My attitude towards this, when I talked about it in my book PR for Poets, is that no one will ever say “you’re doing enough” so you have to decide. If you love doing readings, or social media, or sending out postcards, do that. Poetry has a longer shelf life than most things, so don’t worry if in the first month you haven’t gotten to everything – interviews, podcasts, blog posts, readings, etc – all of it takes it out of you, especially in the third year of a pandemic and people are just starting to go to bookstores in person again. So be kind to yourself, set boundaries. Don’t say yes to everything. And try to celebrate the small wins.

As I am finishing up my final version of Flare, Corona for BOA Editions, a lot of anxieties have come up. Is this grammar okay? Why did I leave punctuation out of this part of the poem but not this other part? Have I forgotten people I need to thank (probably!) or acknowledgements for poems that might have slipped through the cracks? I really do need to turn it in to typesetting but there is so much you want to all of the sudden fix about your manuscript. Since this is my sixth poetry book, I can say yes, this is also a normal part of the process. I get very insecure about my book right before it goes out into the world. I loved the book so much while I labor-intensively (and money intensively) sent it out to publishers. I loved it when it was taken. But now, I see nothing but flaws.

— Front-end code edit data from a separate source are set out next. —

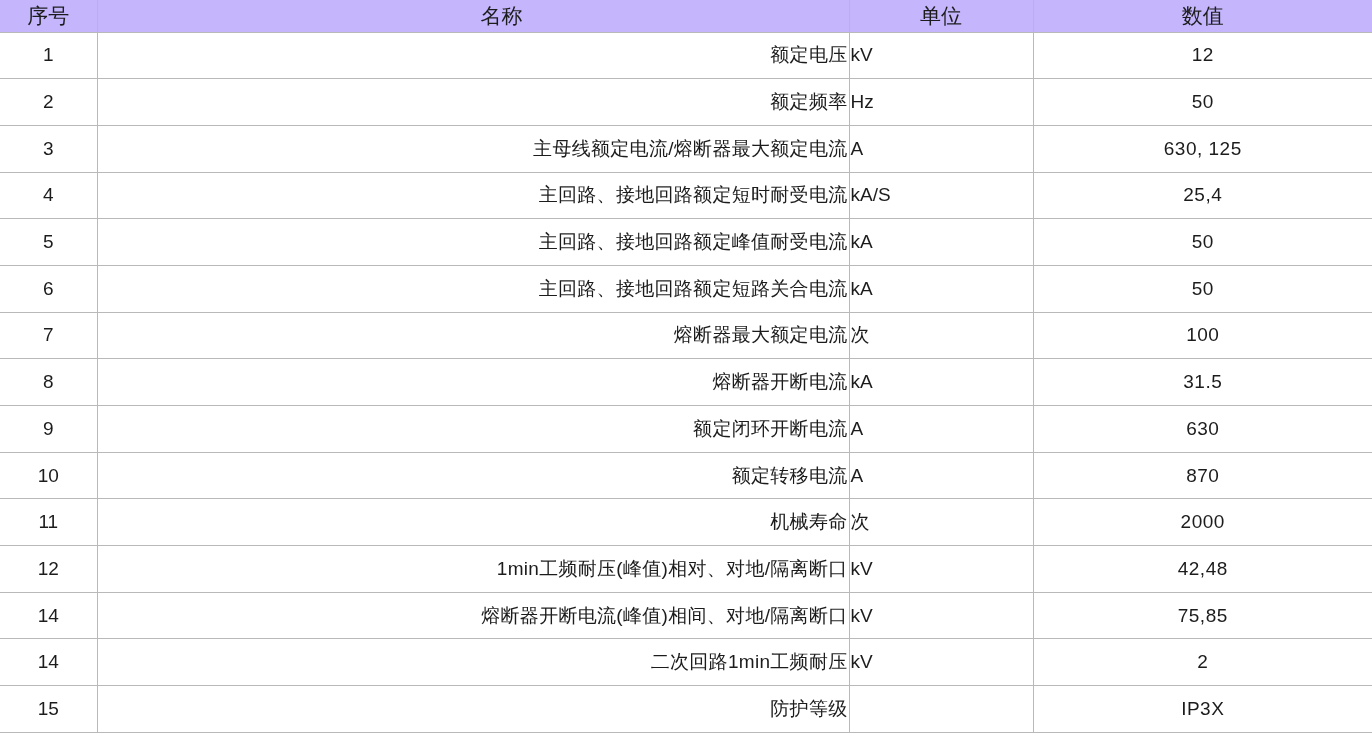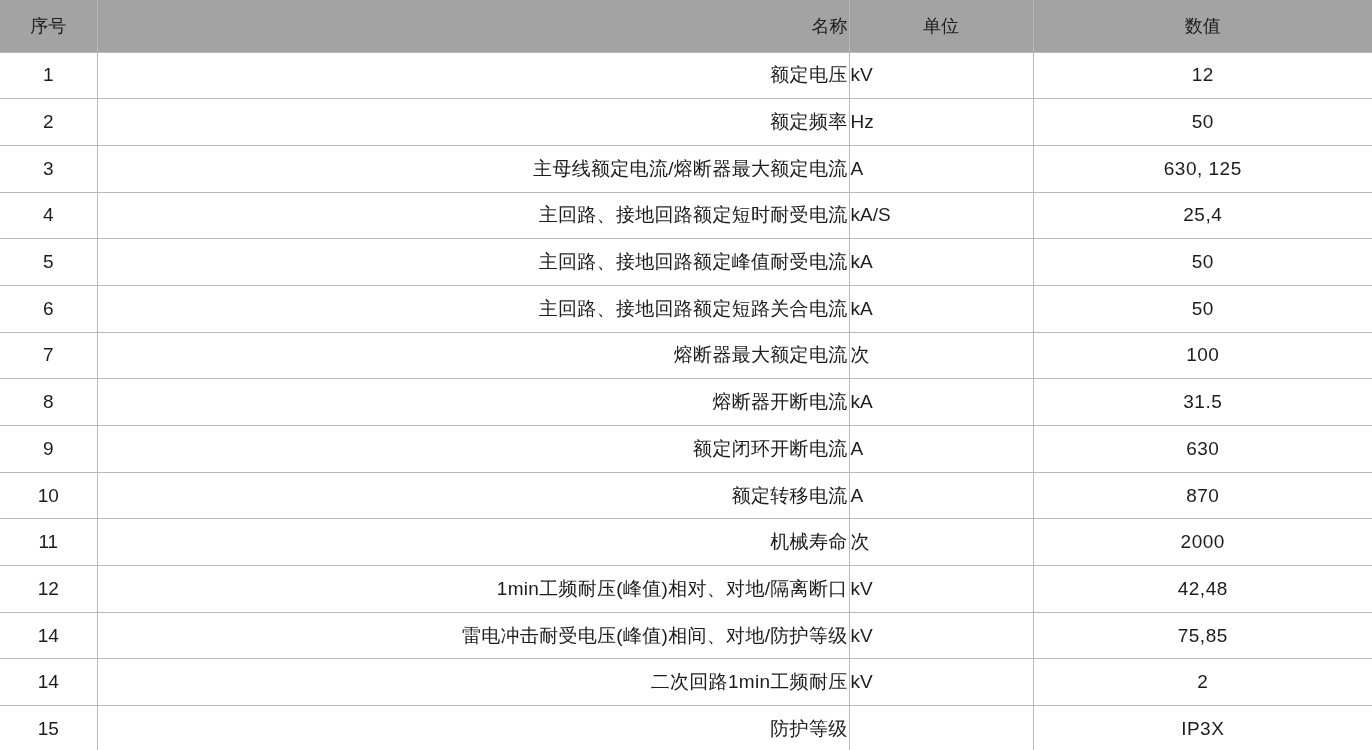"序号" .spec-table thead th { background: #a3a3a3 -> #c4b5fd; font-size: 18px -> 21px; height: 52px -> 32px }
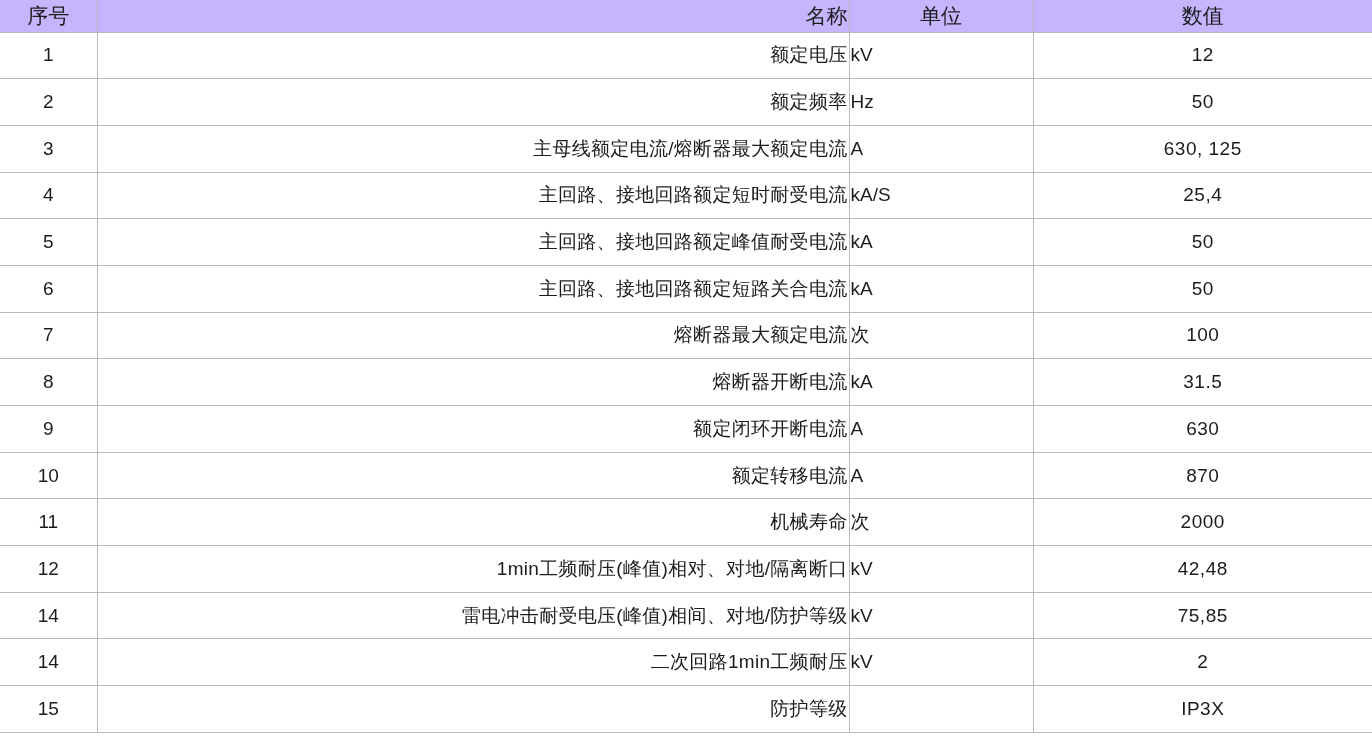"名称" .spec-table thead th.th-name { text-align: right -> center }
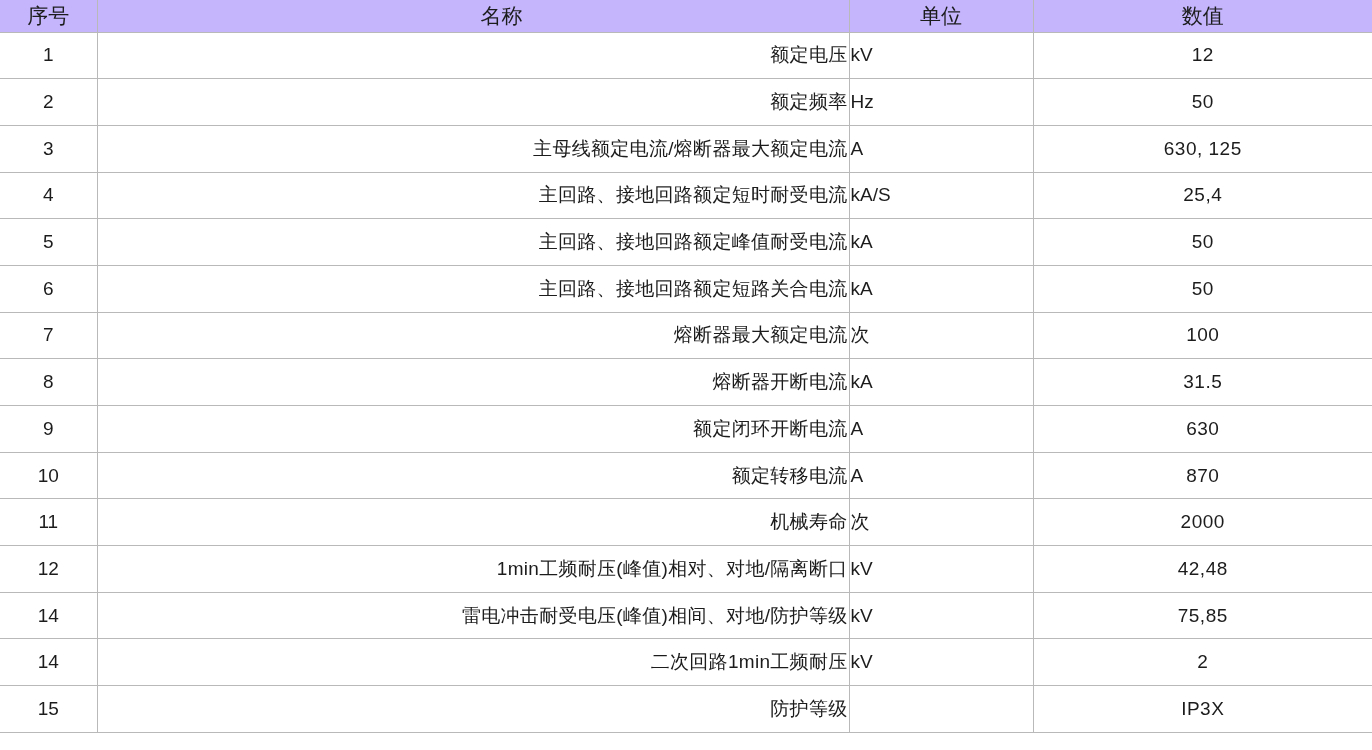"雷电冲击耐受电压(峰值)相间、对地/防护等级" td.cell-name { text: 雷电冲击耐受电压(峰值)相间、对地/防护等级 -> 熔断器开断电流(峰值)相间、对地/隔离断口 }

I also got a few acceptances this week that would normally be big deals to me but it felt hard to celebrate with so much other bad stuff going on. The world feels very dark and dismal (and it’s not just the abnormally cold rain, though that hasn’t helped). If you are struggling, please reach out for support and take good care of yourself. Please remember you are making a difference in the world, even if sometimes it doesn’t feel that way. Maybe take a break from social media and news. A friend of mine reminded me to submit poems (which I hadn’t been) and give myself time to write (which I also hadn’t been doing much of). Put at least one positive thing on your calendar just for fun. Wishing you as good a week as possible.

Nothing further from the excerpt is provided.